Random / Sporadic 502 gateway timeouts #4433

DP19 · 2019-08-12T14:04:18Z

Is this a BUG REPORT or FEATURE REQUEST? (choose one):
Bug Report

NGINX Ingress controller version:
0.25.0

Kubernetes version (use kubectl version):
v1.12.10

Environment:
aws / eks

Cloud provider or hardware configuration:
OS (e.g. from /etc/os-release): Amazon Linux
Kernel (e.g. uname -a): 4.14.106-97.85.amzn2.x86_64

What happened:
We're seeing random and sporadic 502's being returned and unable to reliably reproduce.

What you expected to happen:
ingress should respond with a 200

How to reproduce it (as minimally and precisely as possible):
Unsure as it happens very sporadically

Anything else we need to know:

messages from ingress controllers:
"*2169 upstream prematurely closed connection while reading response header from upstream"
"*1360038 connect() failed (113: No route to host) while connecting to upstream"
"*1655177 upstream timed out (110: Connection timed out) while connecting to upstream"

This was working a week ago; now we're receiving these 502's from multiple deployments (some of which have not changed in over a month).
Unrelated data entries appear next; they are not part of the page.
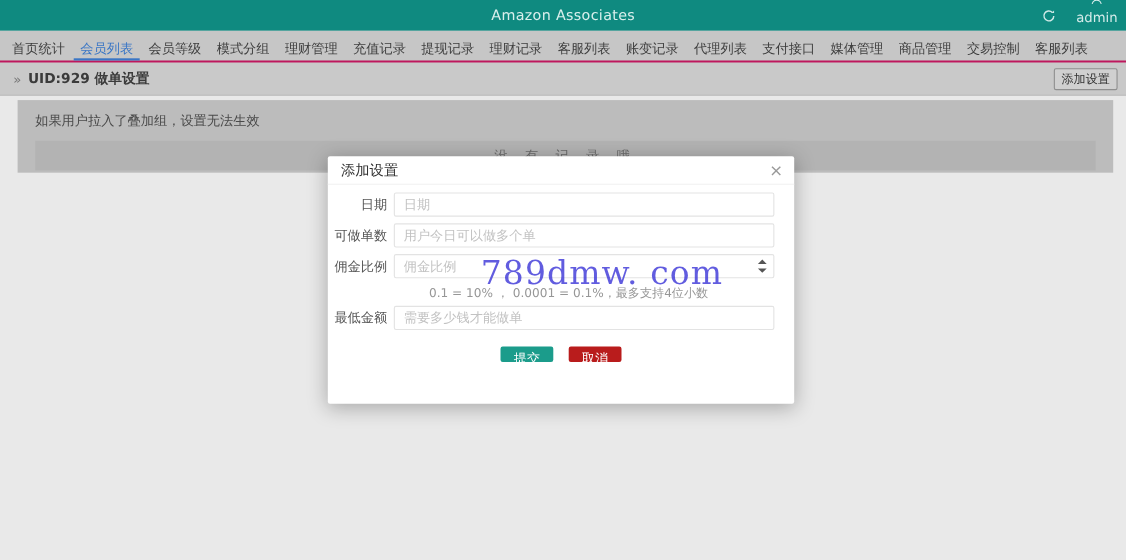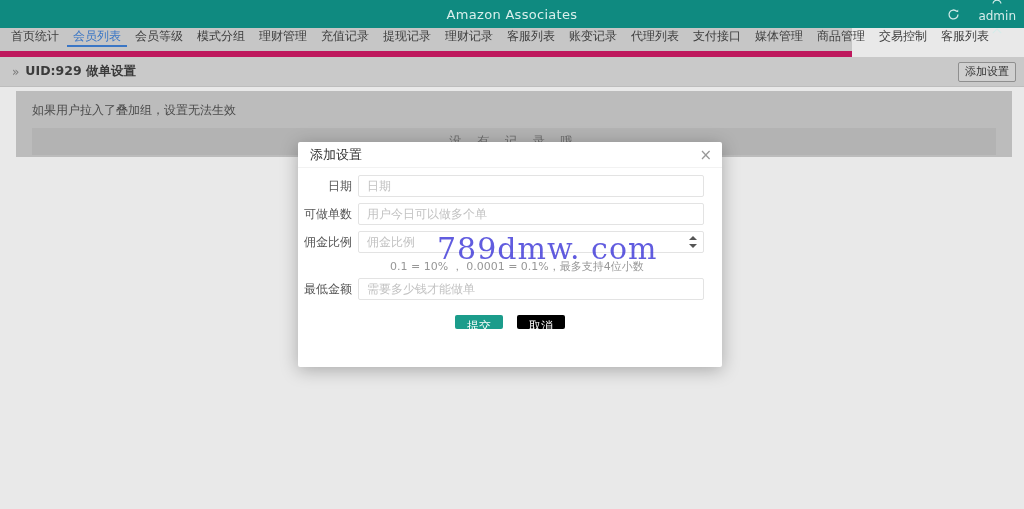--- a/index.html
+++ b/index.html
@@ -27,9 +27,9 @@
 
   
   .nav-bar {
-    position:absolute; left:0; top:28px; width:852px; height:29px;
-    background:#c6c6c6; border-bottom:6px solid #be185d;
-    display:flex; align-items:flex-start; padding-left:4px;
+    position:absolute; left:0; top:28px; width:1024px; height:29px;
+    background:#c6c6c6; border-bottom:2px solid #be185d;
+    display:flex; align-items:flex-end; padding-left:4px;
   }
   .nav-item {
     padding:0 6px; margin:0 1px; display:flex; align-items:center;

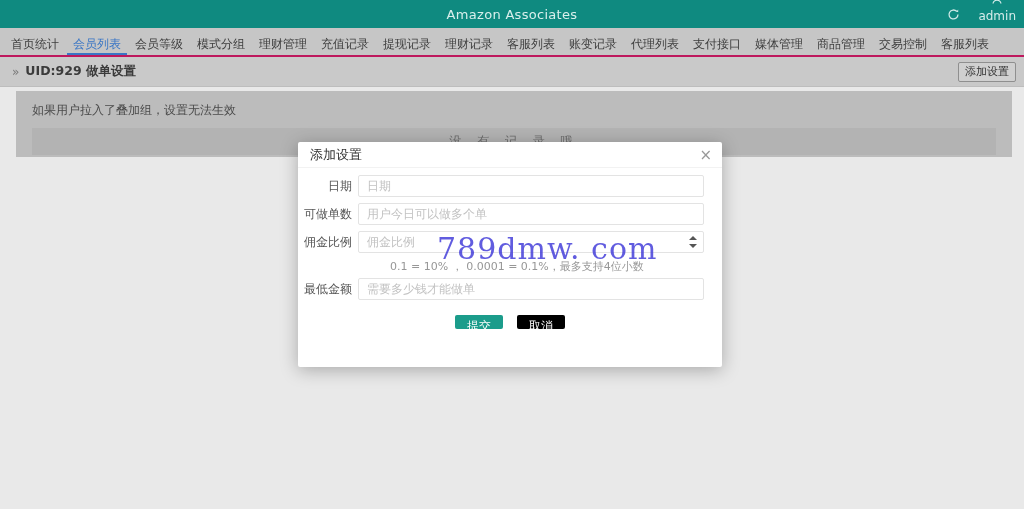--- a/index.html
+++ b/index.html
@@ -118,7 +118,7 @@
     font-family:inherit; margin:0 5px;
   }
   .btn-submit { background:#1b9c8b; }
-  .btn-cancel { background:#000000;text-align:right; }
+  .btn-cancel { background:#b91c1c;text-align:right; }
 
   
   .watermark {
We've checked the load on the upstream pods and they are handing traffic well and we can port-forward to them directly and not have any 502's or connection issues.

The text was updated successfully, but these errors were encountered:

aledbf · 2019-08-12T14:15:56Z

"*2169 upstream prematurely closed connection while reading response header from upstream"

This means your app closed the connection.

"*1360038 connect() failed (113: No route to host) while connecting to upstream"
"*1655177 upstream timed out (110: Connection timed out) while connecting to upstream"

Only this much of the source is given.